Task:
Please set down the line that contains "BüD'z - Dog" and every line below it through the last, exactly as written, with no other lines.

###

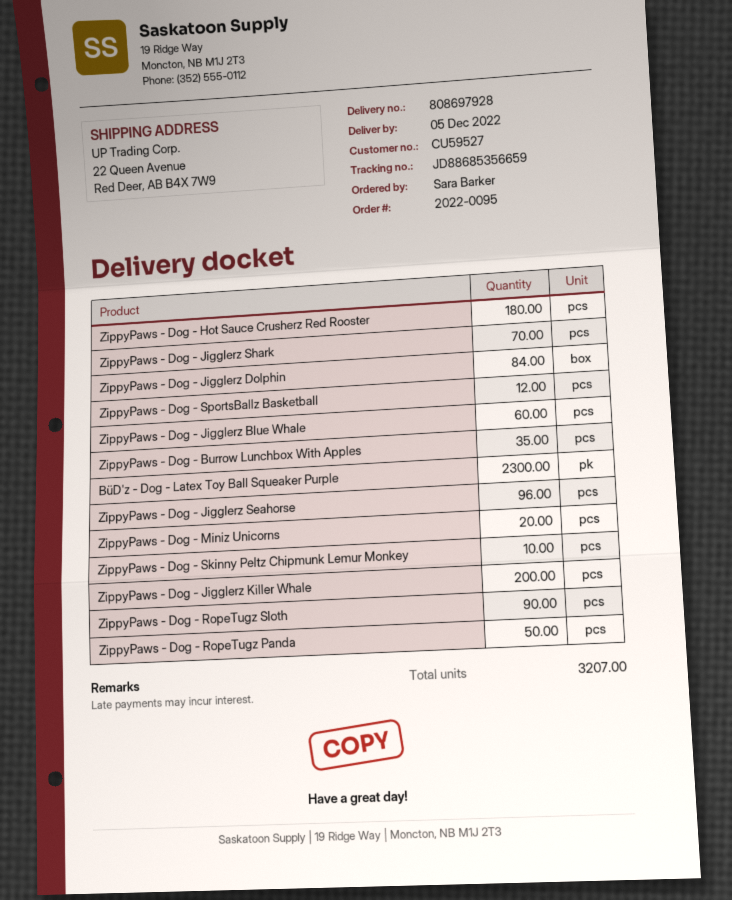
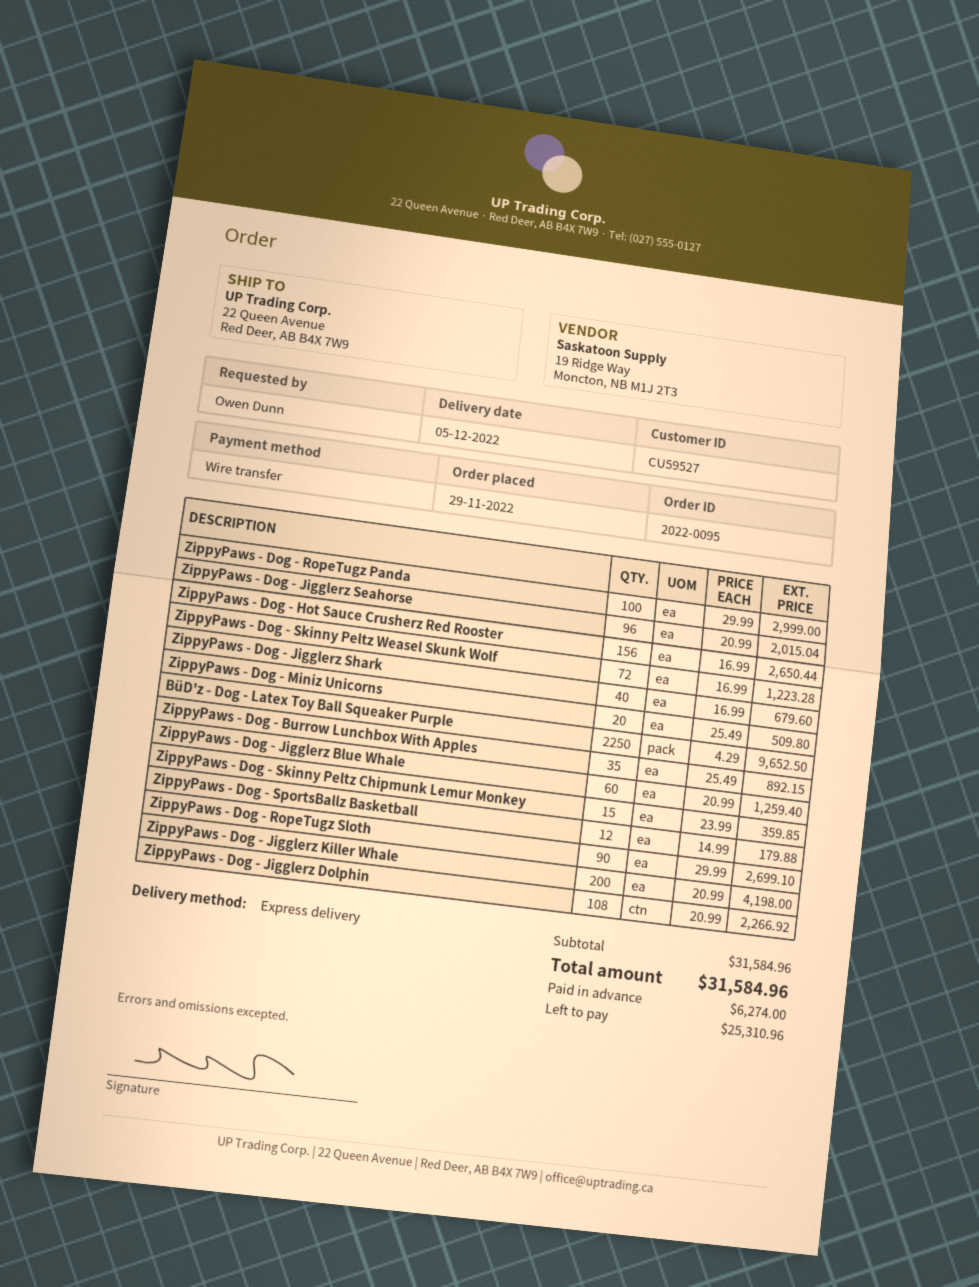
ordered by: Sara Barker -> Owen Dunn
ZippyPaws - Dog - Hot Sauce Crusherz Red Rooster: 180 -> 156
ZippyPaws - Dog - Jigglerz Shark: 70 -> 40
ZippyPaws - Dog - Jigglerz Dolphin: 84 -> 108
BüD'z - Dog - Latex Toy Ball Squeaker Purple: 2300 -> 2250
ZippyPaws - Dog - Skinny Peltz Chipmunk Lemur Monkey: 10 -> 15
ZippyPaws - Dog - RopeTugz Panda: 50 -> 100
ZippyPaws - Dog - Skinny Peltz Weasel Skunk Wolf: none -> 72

###

Response to the task:
BüD'z - Dog - Latex Toy Ball Squeaker Purple: 2300 -> 2250
ZippyPaws - Dog - Skinny Peltz Chipmunk Lemur Monkey: 10 -> 15
ZippyPaws - Dog - RopeTugz Panda: 50 -> 100
ZippyPaws - Dog - Skinny Peltz Weasel Skunk Wolf: none -> 72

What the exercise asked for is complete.